2.7 KNOW HOW NECESSARY FOR THE BUSINESS.
(a) All of the Company's know-how and expertise necessary for the operation
of the Company's businesses as they are currently conducted shall be provided to
Purchaser at Closing. Subject to the terms and conditions of any agreements
executed by the Company with respect to any entertainment projects with which it
is involved shall be shared among the Company and other parties, the Company is
the owner of all right, title, and interest in and to each of the entertainment,
branding and marketing assets, free and clear of all liens, security interests,
charges, encumbrances, equities, and other adverse claims.

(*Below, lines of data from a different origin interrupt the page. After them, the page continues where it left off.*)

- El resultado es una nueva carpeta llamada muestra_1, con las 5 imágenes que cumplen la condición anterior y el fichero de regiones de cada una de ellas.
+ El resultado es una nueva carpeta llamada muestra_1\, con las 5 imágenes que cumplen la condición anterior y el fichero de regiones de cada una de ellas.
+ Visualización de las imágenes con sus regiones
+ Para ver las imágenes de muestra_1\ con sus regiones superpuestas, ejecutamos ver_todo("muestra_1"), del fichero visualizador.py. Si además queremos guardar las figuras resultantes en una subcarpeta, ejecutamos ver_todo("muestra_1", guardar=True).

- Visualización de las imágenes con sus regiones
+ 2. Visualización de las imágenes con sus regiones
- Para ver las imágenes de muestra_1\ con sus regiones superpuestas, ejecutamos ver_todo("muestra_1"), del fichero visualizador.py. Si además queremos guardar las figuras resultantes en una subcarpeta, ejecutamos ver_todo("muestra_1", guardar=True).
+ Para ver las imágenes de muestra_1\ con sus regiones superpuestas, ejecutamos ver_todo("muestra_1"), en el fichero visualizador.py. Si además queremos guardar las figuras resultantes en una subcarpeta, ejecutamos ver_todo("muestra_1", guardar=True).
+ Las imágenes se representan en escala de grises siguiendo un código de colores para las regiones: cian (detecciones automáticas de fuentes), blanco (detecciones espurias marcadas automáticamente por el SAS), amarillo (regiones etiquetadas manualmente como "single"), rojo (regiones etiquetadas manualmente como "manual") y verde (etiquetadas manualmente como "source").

2.8 INVESTMENT REPRESENTATIONS. The Company hereby represents that: (a) The
Company (and/or its assigns) is and will be acquiring the Mediacom Common Stock
for its own account, for investment and not with a present view towards the
public sale or distribution thereof, except pursuant to sales registered or
exempted from registration under the Securities Act of 1933, as amended (the
"Securities Act"). (b) The Company understands that (i) the Mediacom Common
Stock have not been registered under the Securities Act, by reason of their
issuance by the Company in transactions exempt from the registration
requirements of the Securities Act and (ii) the Mediacom Common Stock must be
held by the Company unless a subsequent disposition thereof is made pursuant to
an effective registration statement under the Securities Act or is exempt from
such registration. (c) The Company is an "accredited investor" as that term is
defined in Rule 501 (a) under the Securities Act. (d) The Company (i) has
sufficient experience in business and financial matters to be able to evaluate
the merits and risks of its investment in the Mediacom Common Stock, (ii) has
obtained such accounting, legal and tax advice as it has considered necessary to
make an informed investment decision, (iii) has made such independent
investigations as it has deemed necessary for the purpose of making the decision
to invest in the Mediacom Common Stock, (iv) has had the opportunity to ask
questions of and receive answers concerning the Purchaser's operations, affairs
and financial condition and to request additional information about the
Purchaser, and all questions have been answered and all requested additional
information has been received, and (v) has the financial ability to bear the
full economic risk of its investment in the Mediacom Common Stock.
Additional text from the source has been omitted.